13ページ、14ページは、その整理の関係でございます。右側が包括的意見、左側が現在の省令案として考えているものでございます。

14ページにございますように、いわゆる一般事案につきましては、旧船保、旧農林だけ、この一般事案的事案につきまして省令で書くという整理にさせていただきたいと思っております。

 以上が大体の概要の説明でございます。

 本日お手元に用意しております別添資料は、先ほどから御説明しておりますように、これらの方針、基準・要領を取りまとめているものでございます。事前に先生方から御意見をいただいている部分も踏まえまして、その部分も基本的に入れた形での整理をさせていただいておりますということで、御理解をいただきたいと思います。

 それから、先ほど脱退手当金については時間の関係上説明を省かせていただきましたが、基本的には国民年金と同じような形で構成をつくっておりますので、そちらのほうも御理解いただきたいと思います。

 ちょっと長くなりましたが、以上で簡単に御説明を終わらせていただきます。

 以上でございます。

 

○山崎分科会長 ありがとうございました。

 それでは、委員の皆様から御質問、御意見を頂戴したいと思います。

 白波瀬委員。

 

○白波瀬委員 ありがとうございました。

 私のこれまでやってきた専門とはちょっと違いますので、皆様にはすごく基本的な質問なのかもしれないのですけれども、確認の上で教えていただきたいと思うのですが、これだけの作業をやられるに当たって、基準の問題なのですけれども、私がすごく不自然に感じたのは、基本的に国民の利益ということですので、そちらのほうにもう軸足が行っていると。極論を言えば、国民が請求すればそれを自動的にというところまでは行かないのですけれども、原則その申し立てに対して受け入れる姿勢であるということはわかるのですが、この基準のところに、社会通念に照らして明らかに不合理でなく、一応確からしいと認められることという基準が明記されているのですね。過去の歴史等々があって、それを私が十分理解していないので、その意味では、そんなことを言うこと自体おかしいのかもしれないのですけれども、まず社会通念というのが、この書き方ですと絶対的に正しいというか、それを前提として、それに対して不合理かどうかという判断をすると。

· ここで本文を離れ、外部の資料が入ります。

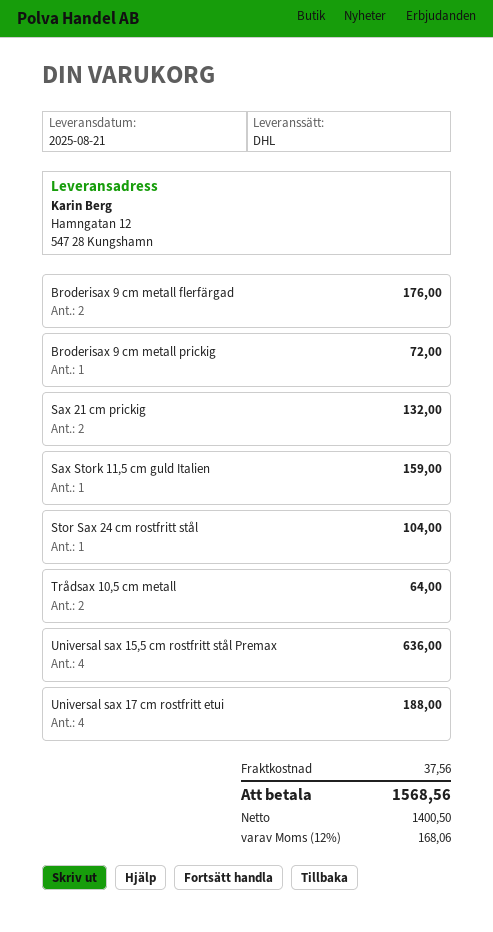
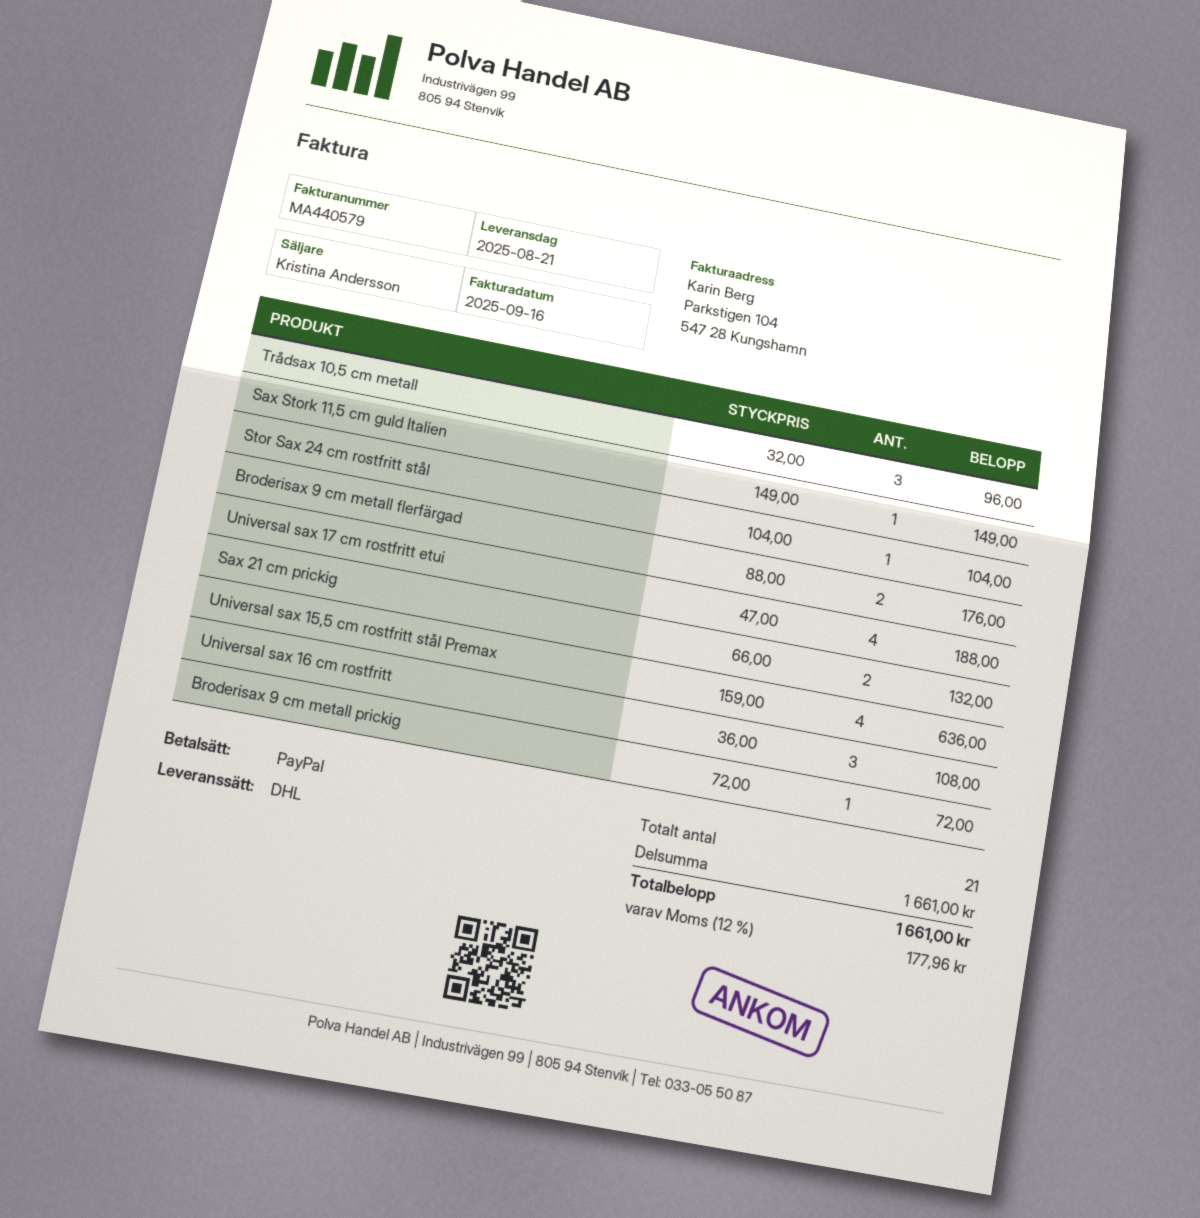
Sax Stork 11,5 cm guld Italien: 1 for 159.00 -> 1 for 149.00
Trådsax 10,5 cm metall: 2 for 64.00 -> 3 for 96.00
Universal sax 16 cm rostfritt: none -> 3 for 108.00
shipping: 37.56 -> none
tax: 12% = 168.06 -> 12% = 177.96
total: 1568.56 -> 1661.00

 2番目が、やはり言葉的に私にはしっくりこないのは、一応確からしいと認められるということが、確からしいということと一応というのがくっついていること自体、極めて逃げの体制を感じてしまったり、専門用語ということで、こういう疑問を呈すること自体、不合理なのかもしれないのですけれども、このあたりのニュアンスというか方向性をお教えいただきたいと思います。

 繰り返しですけれども、基本的に国民の立場に立つという軸足自体は国民の利益のほうに立っていて、そのこと自体に異議を申し上げるつもりはないのですけれども、いかんせんこれだけの膨大な作業を行われるということに対して、落としどころが一応確からしいと思われるものと来られると、ある意味で徒労感を感じてしまうというのが正直なところなのですが、そのあたりはいかがなものでしょうか。

 以上です。

 

○山崎分科会長 いかがでしょうか。

 

○赤澤事業企画課長 まず、先ほど先生もおっしゃっておられましたように、これまでの経緯という意味で申し上げますと、私どもの基準というのは、書いておりますように、参議院の厚生労働委員会で国民に不利益が及ばないようにしていかないといけないという附帯決議をいただいておりまして、そういう意味で、我々といたしましては、総務省の基本方針を基本的には踏襲する形で審議基準をつくらないといけないと考えております。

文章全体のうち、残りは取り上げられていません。